Hesabını Verebileceğimiz Bir Hayat Yaşayalım
“Hap formu yoktur hayatın. Bir sabah kalkıp “ben oldum” diyemezsiniz. Yaptığımız hatalardan ders çıkarmak, eleştiriye açık olmak iyi bir başlangıç olabilir. Geleceği planlamak için; bedelini başkalarının ödediği hatalardan, başarılardan ders almalıyız. İnsan bütün hataları kendisi yapacak kadar uzun yaşamıyor çünkü… Öyleyse gelin hayatımızın kontrolünü elimize alabilmek için uzun, canımızı acıtan, sabır gerektiren bir iç yolculuğa çıkalım.” [5] Popüler olmanın değil, özgün olmanın peşinde olalım. Kendimizi ve değerlerimizi iyi tanıyalım. Mevlana’nın tabiriyle bir pergel gibi olalım. Bir ayağımız bizi biz yapan değerlerimizde sabit kalsın, diğeriyle alemleri gezelim. Bize taktıkları ideolojik at gözlüklerini çıkarıp atalım ki dünyaya her yönden bakabilelim. Sevdiğimiz işi yapalım, sevdiğimizle evlenelim. Sorun çözüp dua alalım. Özellikle anne, baba ve yetim duası. Doğru olalım. Doğru olabilmek ve doğru kalabilmek için doğrularla birlikte olalım. Hayata bir şeyler katalım. Hayatımızı iyiliklerle dolduralım. Hesabını verebileceğimiz bir hayat yaşayalım. Mehmet Akif’in dediği gibi: Sa’ye sarıl, hikmete ram ol. Yol varsa budur. Bilmiyorum başka çıkar yol.
[1] Montaigne
[2] Oğuz Atay
[3] Yılmaz Güney
[4] Mehmet Dinç. 2017. İnsan Karpuz Değildir (Bırakma Kendini Kitabından). Aşina Yayınevi.

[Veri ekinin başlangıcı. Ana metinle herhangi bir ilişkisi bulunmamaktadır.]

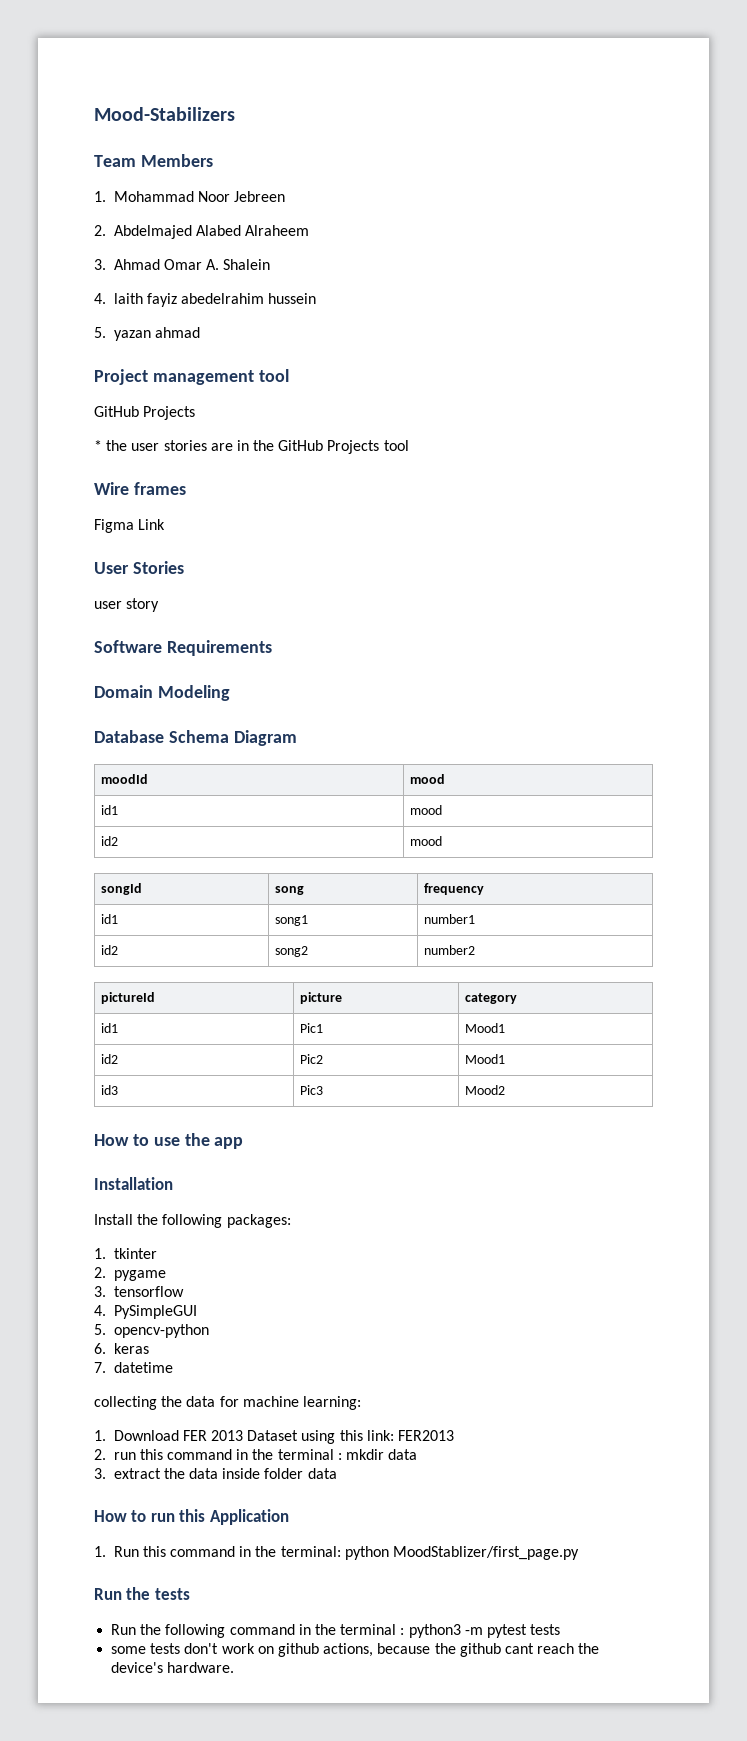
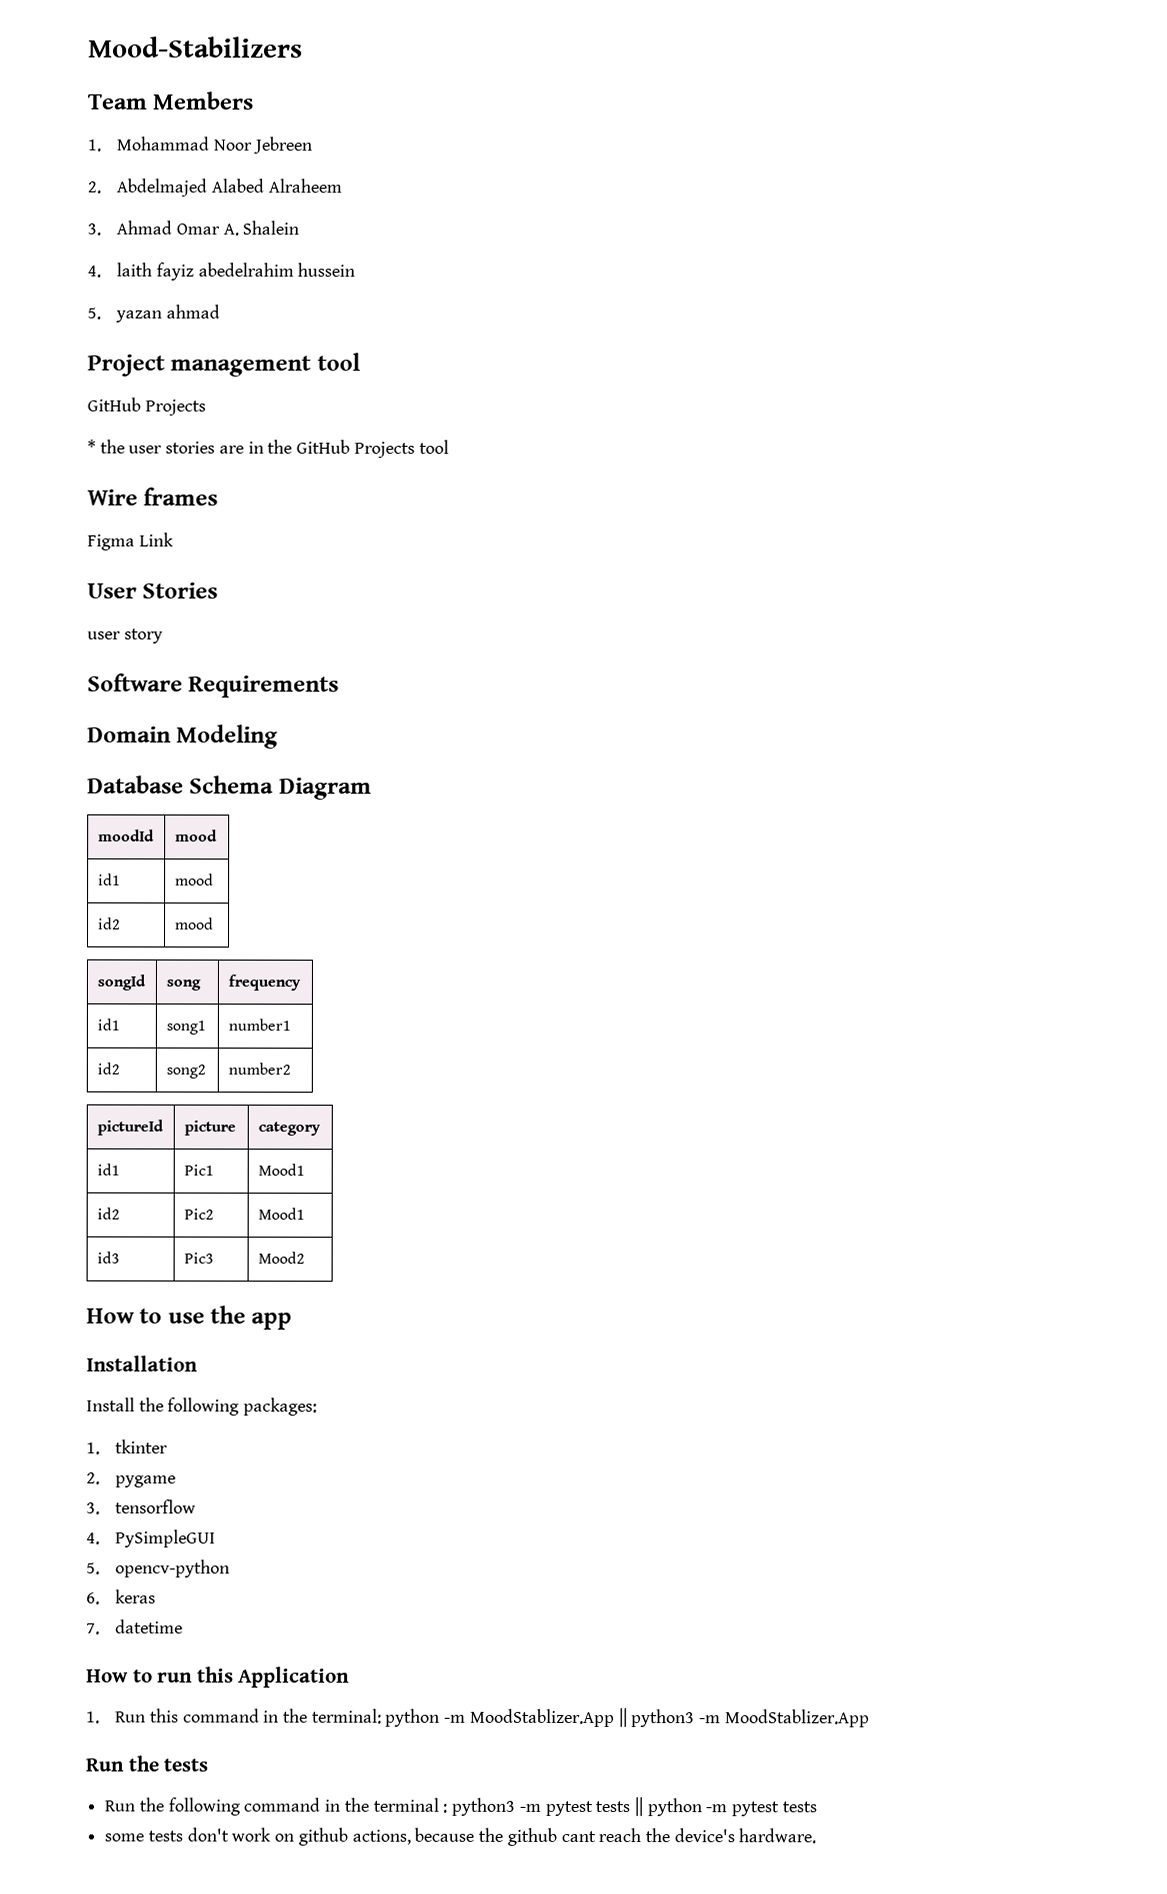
- collecting the data for machine learning:
- 1. Download FER 2013 Dataset using this link: FER2013
- 2. run this command in the terminal : mkdir data
- 3. extract the data inside folder data
- 1. Run this command in the terminal: python MoodStablizer/first_page.py
+ 1. Run this command in the terminal: python -m MoodStablizer.App || python3 -m MoodStablizer.App
- Run the following command in the terminal : python3 -m pytest tests
+ Run the following command in the terminal : python3 -m pytest tests || python -m pytest tests

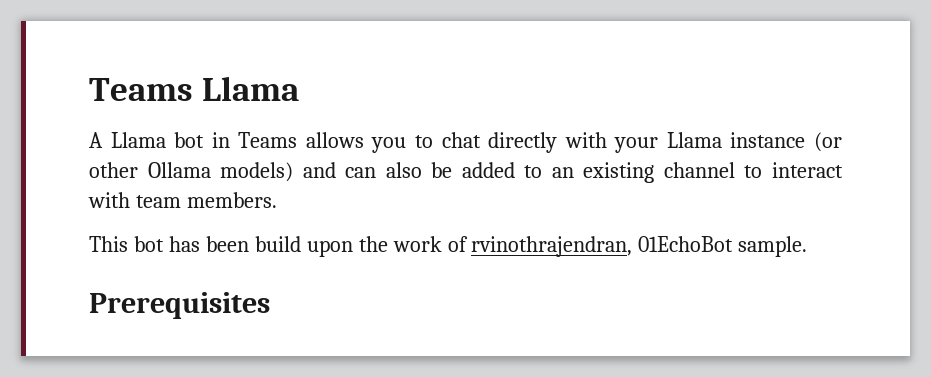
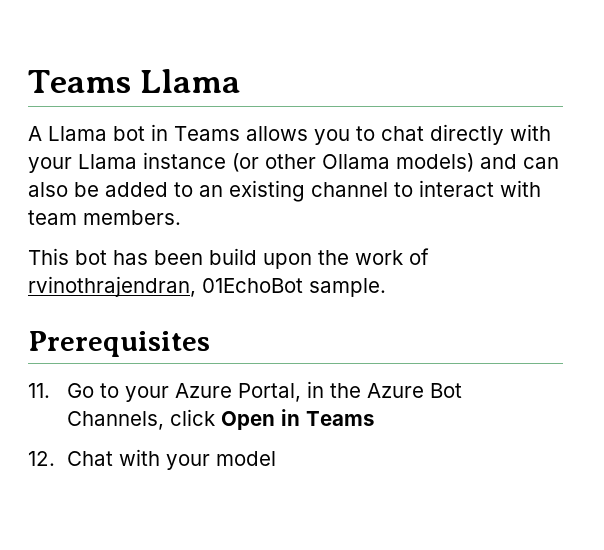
+ 11. Go to your Azure Portal, in the Azure Bot Channels, click Open in Teams
+ 12. Chat with your model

[5] Alıntılar: “En çok neden korkarsınız?” “İnsan bütün hataları kendisi yapacak kadar uzun yaşamıyor” isimli makaleler 03.09.2022 (http://www.gorkemercan.com.tr/)
2 yorum
Saygı değer Mehmet hocam, bizlere vermiş olduğunuz bu güzel öğütler için sizlere çok teşekkür ederim. Ben yüksek lisans eğitimime çok hevesle ve alanıma büyük ilgi duyarak başladım ama süreç beni o kadar yıprattıp beklentilerimi ve hevesimi öyle yerle bir etti ki şimdi başvurduğum güne lanet edip geri döndüremediğim kayıp zamanıma ağlıyorum. Yazınızdaki dizeler gibi saatim işlemiş ama ben durmuşum gibi hissediyorum. Hedefi olmayan gemiye hiçbir rüzgâr yardım etmez demişsiniz yazınızın başlığında. Peki hedefi olduğu halde hareket etmesi için gerekli rüzgârı bulamayanlar ne yapacaklar? Dilerim ki akademi hayali olan insanlar hayallerine ilerleyebilecekleri rüzgârların estiği yerler bulurlar kendilerine. Ve benim de bir tavsiyem var onlara, içlerine sinmeyen önlerini göremedikleri yerlerde başladık artık bitirelim düsturuyla hareket etmesinler, zararın neresinden dönülürse kârdır diyerek en önemli şeyi heveslerini kaybetmeden başka yerlere yelken açsınlar. Yazınız için tekrar çok teşekkür ederim. Keşke daha önceden okuma şansım olsaydı. İyi günler dilerim.
Değerli kardeşim,
Bir zamanlar aldığım sertifika ve diplomalara bakarak “bunlar ne işe yarar” dediğim olmuştur. Emin olun, bir gün kapınızın önünden bir tren geçiyor. Eğer siz hazırsanız binip gidiyorsunuz. Bunun o kadar çok örneğiyle karşılaştım ki yaptığınız yanlışlar bile ders çıkarabilirseniz işinize yarayabiliyor. Girişimlerinizi, bilgi ve deneyiminizi artırmaya devam edin. Emin olun kazanımlarınız hiçbir zaman boşa gitmeyecektir. Evliliğinize, insanlarla ilişkilerinize ve hatta çocuklarınızın yaşamına bile yansıdıklarını görebileceksiniz.